Posted: Oct 31, 2008 - 12:06am

 Alt-Ctrl-Tom wrote:

I'm with ya.  I quit my soul-destroying corporate senior management job 20 months ago, and continued the insurance out of my pocket for 18 months.  Then, while going through a budgeting exercise a few months ago to see how I could stretch my dwindling savings further and continue to avoid/postpone returning to a "career" that I had come to despise, I decided to cease being insured. 

The primary reason: my monthly insurance cost me more than my mortgage.  It was the single largest expense: more than shelter, more than food, more than utilities, more than transportation, more than entertainment (cable tv, DSL internet, music purchases) - more than any two of those combined.  The singular ridiculousness of that fact - mostly just in case I get horrifically ill/injured - caused me to cease my insurance coverage.  I only wish I had done so sooner.

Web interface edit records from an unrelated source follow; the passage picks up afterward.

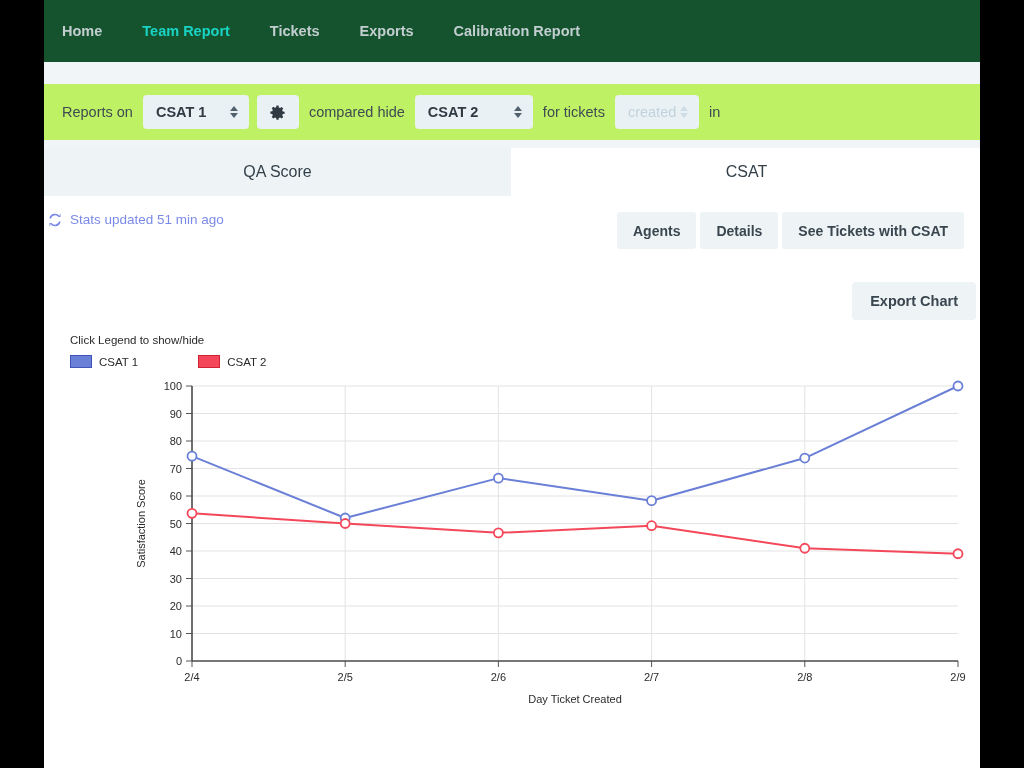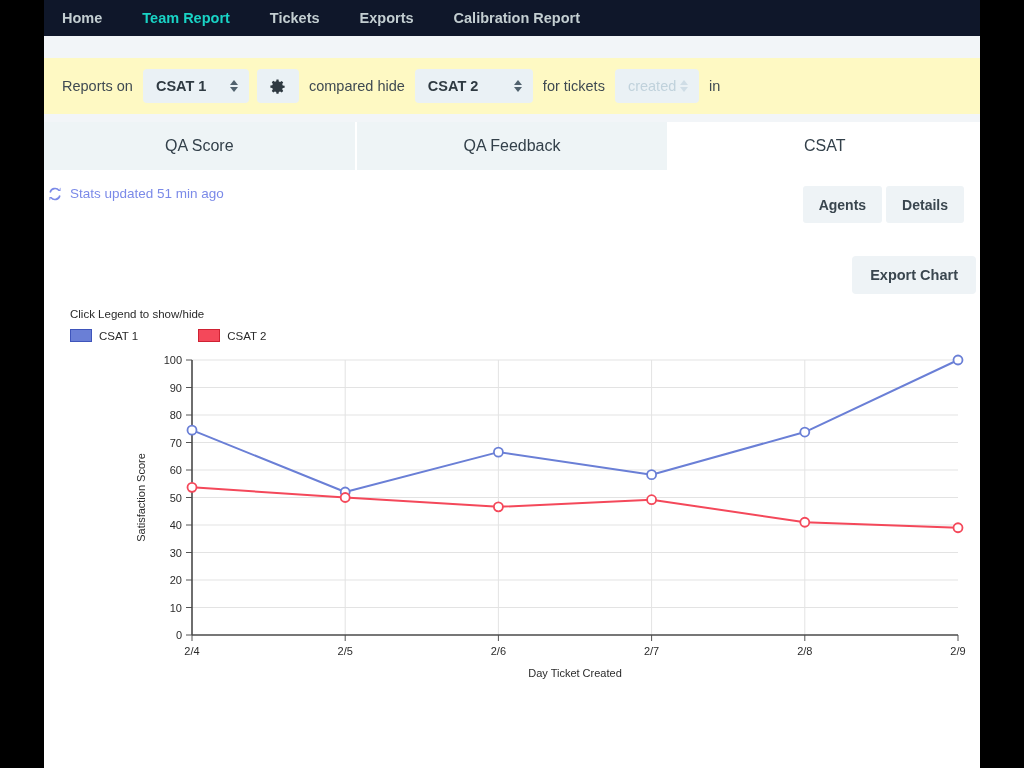--- a/index.html
+++ b/index.html
@@ -19,8 +19,8 @@
 
   
   .navbar {
-    height: 36px;
-    background: #0f172a;
+    height: 62px;
+    background: #14532d;
     display: flex;
     align-items: center;
     padding-left: 18px;

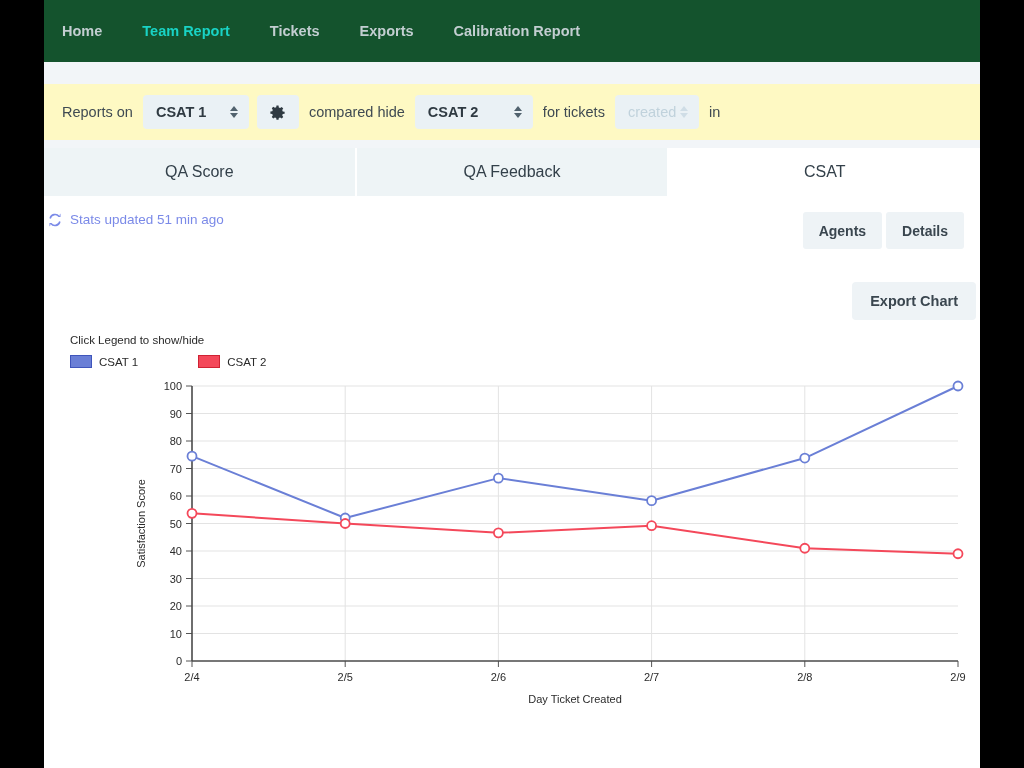--- a/index.html
+++ b/index.html
@@ -40,7 +40,7 @@
   .filterstrip-top { height: 22px; background: #f2f5f8; }
   .filterbar {
     height: 56px;
-    background: #fef9c3;
+    background: #bef264;
     display: flex;
     align-items: center;
     padding-left: 18px;

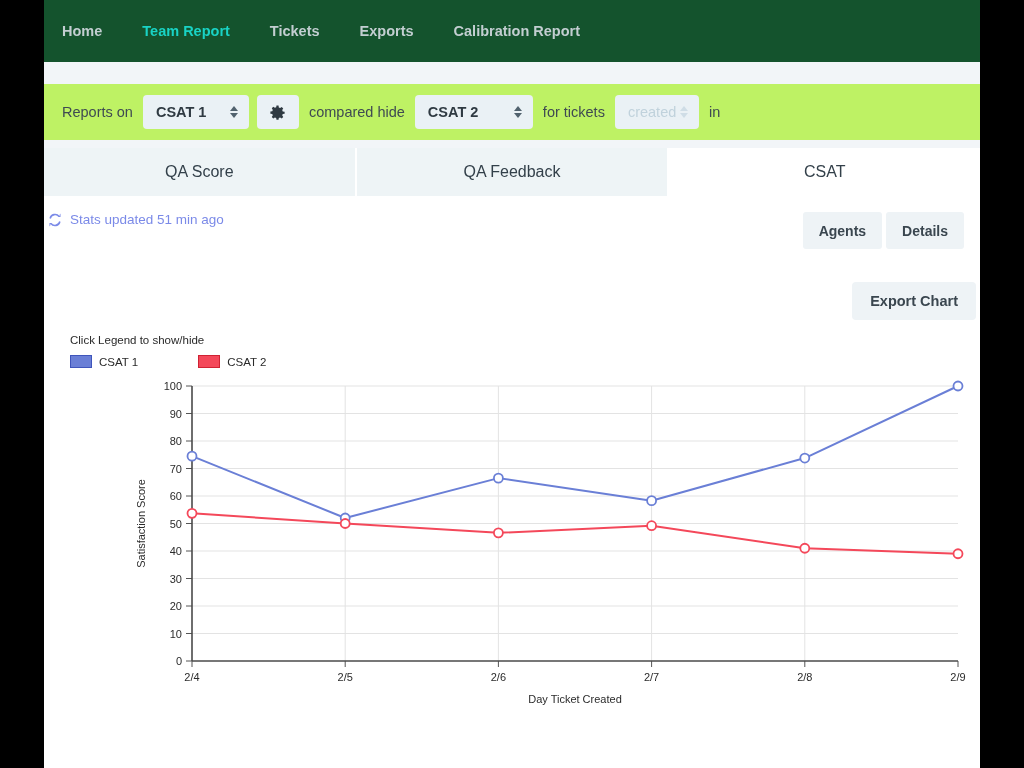--- a/index.html
+++ b/index.html
@@ -251,7 +251,6 @@
 
   <div class="tabs">
     <div class="tab">QA Score</div>
-    <div class="tab">QA Feedback</div>
     <div class="tab active">CSAT</div>
   </div>
 

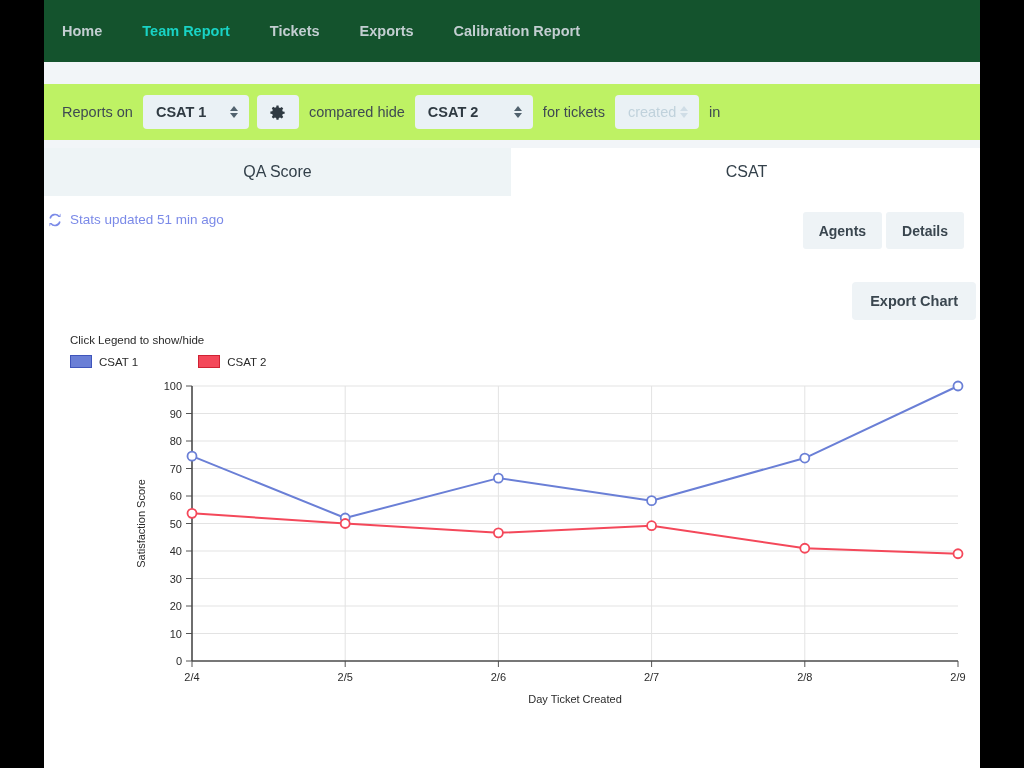--- a/index.html
+++ b/index.html
@@ -266,6 +266,7 @@
     <div class="segs">
       <div class="seg">Agents</div>
       <div class="seg">Details</div>
+      <div class="seg">See Tickets with CSAT</div>
     </div>
   </div>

So, I'm now marginally employed in a part-time job that has the beauty of an absolute lack of management responsibility, corporate bullshit, corrupt impossible and  irrational executives, and dishonest self-interested ladder climbing weasels - though unfortunately it has me not making enough to cover the cost of living - and now I'm among the uninsured. 

Sure, if something horrific happens, and I'll be wiped out - but if I'd continued to purchase my own health insurance to address that risk, my complete insolvency would've have been a certainty.  So, I'm uninsured and fine with it.  Fucking crooks.
 
Though if you're wiped out then you'll have free health care - rather a perverse system!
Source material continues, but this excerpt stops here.